Rather than having a somber funeral mourning her death, Julianna's family held a tea party, celebrating their precious girl's life.
Julianna was scheduled to attend a tea party with her Kindergarten class the day before she died, but her condition deteriorated so quickly she couldn't attend.
“It was a blessing it was so fast because I did not want her uncomfortable,” she added, “and I don t think she was, not for very long.”
The party, like Julianna's life, was filled with love. And as Julianna often pointed out during her brief time here, love is a superpower.
A Legacy Of Love
Julianna's story touched so many people all over the world. In fact, she even inspired a new campaign to find a cure for the devastating disease.
Charcot-Marie-Tooth Association launched the Stand to End CMT, where people are able to make donations and get involved with the campaign as ambassadors.

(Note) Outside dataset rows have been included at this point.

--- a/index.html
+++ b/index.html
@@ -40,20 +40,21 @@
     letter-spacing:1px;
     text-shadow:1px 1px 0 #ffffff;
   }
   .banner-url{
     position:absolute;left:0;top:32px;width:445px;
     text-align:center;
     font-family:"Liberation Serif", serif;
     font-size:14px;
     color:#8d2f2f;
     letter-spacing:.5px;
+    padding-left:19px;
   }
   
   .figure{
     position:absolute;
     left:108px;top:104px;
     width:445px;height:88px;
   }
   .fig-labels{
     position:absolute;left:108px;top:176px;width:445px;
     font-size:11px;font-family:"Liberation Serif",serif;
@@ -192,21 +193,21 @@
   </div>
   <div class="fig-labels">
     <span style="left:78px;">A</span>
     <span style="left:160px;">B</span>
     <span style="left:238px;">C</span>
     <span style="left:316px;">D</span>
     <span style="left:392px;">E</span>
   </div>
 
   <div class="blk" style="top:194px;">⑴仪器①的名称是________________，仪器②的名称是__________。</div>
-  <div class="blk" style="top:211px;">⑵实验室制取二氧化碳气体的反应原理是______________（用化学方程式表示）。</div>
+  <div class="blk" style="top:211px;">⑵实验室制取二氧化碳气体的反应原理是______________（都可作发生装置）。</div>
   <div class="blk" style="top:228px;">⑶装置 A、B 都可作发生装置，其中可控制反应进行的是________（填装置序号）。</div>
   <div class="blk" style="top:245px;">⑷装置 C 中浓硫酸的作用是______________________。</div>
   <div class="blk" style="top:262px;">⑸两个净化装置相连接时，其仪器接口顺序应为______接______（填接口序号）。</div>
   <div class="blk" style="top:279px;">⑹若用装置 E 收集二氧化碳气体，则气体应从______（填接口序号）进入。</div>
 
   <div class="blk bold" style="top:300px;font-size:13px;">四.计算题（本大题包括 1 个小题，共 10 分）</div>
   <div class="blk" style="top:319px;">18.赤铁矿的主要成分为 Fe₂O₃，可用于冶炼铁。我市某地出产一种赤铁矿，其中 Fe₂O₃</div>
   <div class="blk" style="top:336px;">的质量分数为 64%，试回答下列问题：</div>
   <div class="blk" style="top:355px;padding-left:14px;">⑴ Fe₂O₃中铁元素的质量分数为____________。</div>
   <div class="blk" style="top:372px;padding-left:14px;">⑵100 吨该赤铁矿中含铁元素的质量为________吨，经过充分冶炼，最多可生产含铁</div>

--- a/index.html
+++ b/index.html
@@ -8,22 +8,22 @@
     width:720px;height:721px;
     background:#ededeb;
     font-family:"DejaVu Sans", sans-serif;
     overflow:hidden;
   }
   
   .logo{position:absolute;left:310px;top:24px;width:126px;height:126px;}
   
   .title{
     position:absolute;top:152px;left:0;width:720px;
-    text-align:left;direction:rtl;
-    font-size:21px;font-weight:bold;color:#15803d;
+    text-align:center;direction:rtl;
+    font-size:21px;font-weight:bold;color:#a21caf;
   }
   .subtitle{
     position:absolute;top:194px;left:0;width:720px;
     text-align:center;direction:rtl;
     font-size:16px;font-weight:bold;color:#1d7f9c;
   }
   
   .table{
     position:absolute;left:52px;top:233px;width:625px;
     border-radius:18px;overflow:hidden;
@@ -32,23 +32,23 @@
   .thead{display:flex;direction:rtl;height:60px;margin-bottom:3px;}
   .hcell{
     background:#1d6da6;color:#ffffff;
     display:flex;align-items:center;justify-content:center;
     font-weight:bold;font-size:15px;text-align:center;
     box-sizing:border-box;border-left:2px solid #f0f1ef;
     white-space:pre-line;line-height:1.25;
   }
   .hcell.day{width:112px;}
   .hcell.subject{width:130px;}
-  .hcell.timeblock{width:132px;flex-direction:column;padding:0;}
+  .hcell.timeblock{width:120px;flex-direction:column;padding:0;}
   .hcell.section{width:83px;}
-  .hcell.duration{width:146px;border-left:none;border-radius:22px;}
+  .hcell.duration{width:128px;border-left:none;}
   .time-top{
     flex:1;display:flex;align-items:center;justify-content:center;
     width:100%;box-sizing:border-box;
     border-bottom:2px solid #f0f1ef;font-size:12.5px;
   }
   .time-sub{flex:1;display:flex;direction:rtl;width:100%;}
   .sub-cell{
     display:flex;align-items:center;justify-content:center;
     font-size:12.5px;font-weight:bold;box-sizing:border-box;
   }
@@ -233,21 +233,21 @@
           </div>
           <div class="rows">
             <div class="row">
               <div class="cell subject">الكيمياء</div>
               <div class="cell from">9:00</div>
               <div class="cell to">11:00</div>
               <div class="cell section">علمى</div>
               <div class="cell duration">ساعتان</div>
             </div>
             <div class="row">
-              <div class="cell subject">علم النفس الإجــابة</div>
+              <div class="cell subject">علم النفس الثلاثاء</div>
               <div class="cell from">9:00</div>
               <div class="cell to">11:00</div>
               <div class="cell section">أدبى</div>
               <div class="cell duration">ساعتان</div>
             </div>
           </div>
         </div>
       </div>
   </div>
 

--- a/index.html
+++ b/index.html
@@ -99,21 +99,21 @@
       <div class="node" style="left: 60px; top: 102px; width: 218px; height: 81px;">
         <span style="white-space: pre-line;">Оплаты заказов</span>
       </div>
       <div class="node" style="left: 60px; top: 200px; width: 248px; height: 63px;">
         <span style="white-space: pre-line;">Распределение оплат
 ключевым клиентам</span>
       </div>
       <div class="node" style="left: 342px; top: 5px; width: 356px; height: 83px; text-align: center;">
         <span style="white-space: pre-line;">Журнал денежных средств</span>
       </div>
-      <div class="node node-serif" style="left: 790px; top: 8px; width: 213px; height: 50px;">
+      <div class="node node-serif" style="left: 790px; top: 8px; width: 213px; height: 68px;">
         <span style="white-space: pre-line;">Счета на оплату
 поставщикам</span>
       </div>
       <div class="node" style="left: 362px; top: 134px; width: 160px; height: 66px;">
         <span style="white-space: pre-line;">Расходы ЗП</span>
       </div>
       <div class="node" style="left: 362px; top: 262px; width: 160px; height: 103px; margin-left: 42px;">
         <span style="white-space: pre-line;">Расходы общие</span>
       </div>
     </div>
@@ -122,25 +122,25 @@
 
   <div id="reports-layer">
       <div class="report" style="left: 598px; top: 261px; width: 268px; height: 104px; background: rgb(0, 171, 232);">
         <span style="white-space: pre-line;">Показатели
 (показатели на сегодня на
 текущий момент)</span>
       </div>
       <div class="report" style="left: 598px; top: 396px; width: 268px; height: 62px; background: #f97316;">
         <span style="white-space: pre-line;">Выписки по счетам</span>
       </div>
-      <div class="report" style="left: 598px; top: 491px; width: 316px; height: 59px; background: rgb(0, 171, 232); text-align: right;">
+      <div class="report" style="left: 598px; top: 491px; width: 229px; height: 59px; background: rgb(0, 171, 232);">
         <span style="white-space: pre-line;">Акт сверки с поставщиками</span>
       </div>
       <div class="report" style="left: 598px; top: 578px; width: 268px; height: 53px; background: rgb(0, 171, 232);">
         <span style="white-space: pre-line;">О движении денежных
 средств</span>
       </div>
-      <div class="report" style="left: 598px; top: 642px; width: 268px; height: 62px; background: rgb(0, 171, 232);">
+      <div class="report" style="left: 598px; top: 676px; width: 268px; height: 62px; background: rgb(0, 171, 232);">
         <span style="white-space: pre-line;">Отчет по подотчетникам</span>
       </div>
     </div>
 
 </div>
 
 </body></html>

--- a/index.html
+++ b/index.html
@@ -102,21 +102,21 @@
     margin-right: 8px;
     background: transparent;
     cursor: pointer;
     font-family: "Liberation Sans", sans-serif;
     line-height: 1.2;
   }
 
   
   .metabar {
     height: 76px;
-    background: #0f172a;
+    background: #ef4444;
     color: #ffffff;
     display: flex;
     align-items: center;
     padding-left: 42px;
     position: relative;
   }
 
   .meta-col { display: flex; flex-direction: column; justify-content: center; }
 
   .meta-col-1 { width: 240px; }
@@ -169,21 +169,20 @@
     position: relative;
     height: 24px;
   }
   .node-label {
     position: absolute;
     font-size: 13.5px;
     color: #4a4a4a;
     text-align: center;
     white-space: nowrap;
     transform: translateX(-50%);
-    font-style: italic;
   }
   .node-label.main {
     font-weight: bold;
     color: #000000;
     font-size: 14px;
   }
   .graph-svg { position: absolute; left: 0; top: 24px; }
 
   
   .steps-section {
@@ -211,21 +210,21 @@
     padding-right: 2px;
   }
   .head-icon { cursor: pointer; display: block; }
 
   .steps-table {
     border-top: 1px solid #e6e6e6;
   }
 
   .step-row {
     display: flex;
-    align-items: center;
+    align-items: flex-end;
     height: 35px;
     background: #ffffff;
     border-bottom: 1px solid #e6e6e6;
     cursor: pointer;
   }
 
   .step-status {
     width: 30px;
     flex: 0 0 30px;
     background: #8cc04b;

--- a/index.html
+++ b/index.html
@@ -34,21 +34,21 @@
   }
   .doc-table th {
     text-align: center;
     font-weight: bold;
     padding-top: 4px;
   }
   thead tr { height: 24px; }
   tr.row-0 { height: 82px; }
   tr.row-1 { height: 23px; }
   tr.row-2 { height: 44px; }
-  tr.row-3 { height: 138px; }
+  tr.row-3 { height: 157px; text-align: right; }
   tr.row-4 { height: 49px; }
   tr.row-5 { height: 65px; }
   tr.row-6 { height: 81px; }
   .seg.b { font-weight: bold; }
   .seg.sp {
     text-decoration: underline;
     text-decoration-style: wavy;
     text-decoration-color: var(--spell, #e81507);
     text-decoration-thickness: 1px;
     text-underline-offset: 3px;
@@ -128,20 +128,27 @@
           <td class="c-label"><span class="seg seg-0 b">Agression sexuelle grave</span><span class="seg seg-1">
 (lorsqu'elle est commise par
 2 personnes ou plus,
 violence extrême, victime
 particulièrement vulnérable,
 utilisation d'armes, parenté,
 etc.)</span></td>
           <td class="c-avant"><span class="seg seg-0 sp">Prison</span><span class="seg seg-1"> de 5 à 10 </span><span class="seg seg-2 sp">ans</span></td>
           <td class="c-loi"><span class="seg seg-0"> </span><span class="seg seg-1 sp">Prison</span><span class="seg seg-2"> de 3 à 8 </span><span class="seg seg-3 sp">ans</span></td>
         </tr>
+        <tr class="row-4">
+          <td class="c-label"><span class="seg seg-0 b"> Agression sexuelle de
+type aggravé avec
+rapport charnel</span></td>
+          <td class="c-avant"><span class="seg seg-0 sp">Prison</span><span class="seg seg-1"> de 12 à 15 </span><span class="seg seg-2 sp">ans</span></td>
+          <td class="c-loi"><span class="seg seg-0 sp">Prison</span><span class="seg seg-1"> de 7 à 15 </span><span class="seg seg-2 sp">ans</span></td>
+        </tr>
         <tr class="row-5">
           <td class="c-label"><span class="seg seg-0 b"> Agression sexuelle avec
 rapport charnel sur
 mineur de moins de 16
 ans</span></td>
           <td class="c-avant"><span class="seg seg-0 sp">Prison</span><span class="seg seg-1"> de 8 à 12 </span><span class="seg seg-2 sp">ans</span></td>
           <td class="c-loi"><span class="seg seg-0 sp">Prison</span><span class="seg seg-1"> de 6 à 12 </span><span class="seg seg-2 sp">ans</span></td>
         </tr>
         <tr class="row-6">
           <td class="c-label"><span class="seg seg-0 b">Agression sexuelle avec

“Julianna would have loved this,” her mother, Michelle said. “She knew exactly what CMT was and she knew what it took from her. She never complained but she knew. She knew that CMT was a bad guy, and she would be happy and proud to lead the fight.”
As a neurologist, Michelle is in a unique position to understand the disease as both a grieving mother and a medical professional.
“CMT is pretty common but it’s unknown, underfunded, underestimated, under recognized,” she says. “It killed our daughter so I will never stop fighting for it… If something can come out of our loss—one of the things I hope for is a breakthrough for CMT.”
We know Julianna now enjoys a perfect healing in Heaven. And she leaves behind a beautiful legacy of love. Her story is helping to advance the cause, and because of her, another family may find healing from this disease here on Earth.
And this brings her family comfort as they grieve the loss of their precious angel. As Michelle puts it:
"It hurts so much because the love is so great."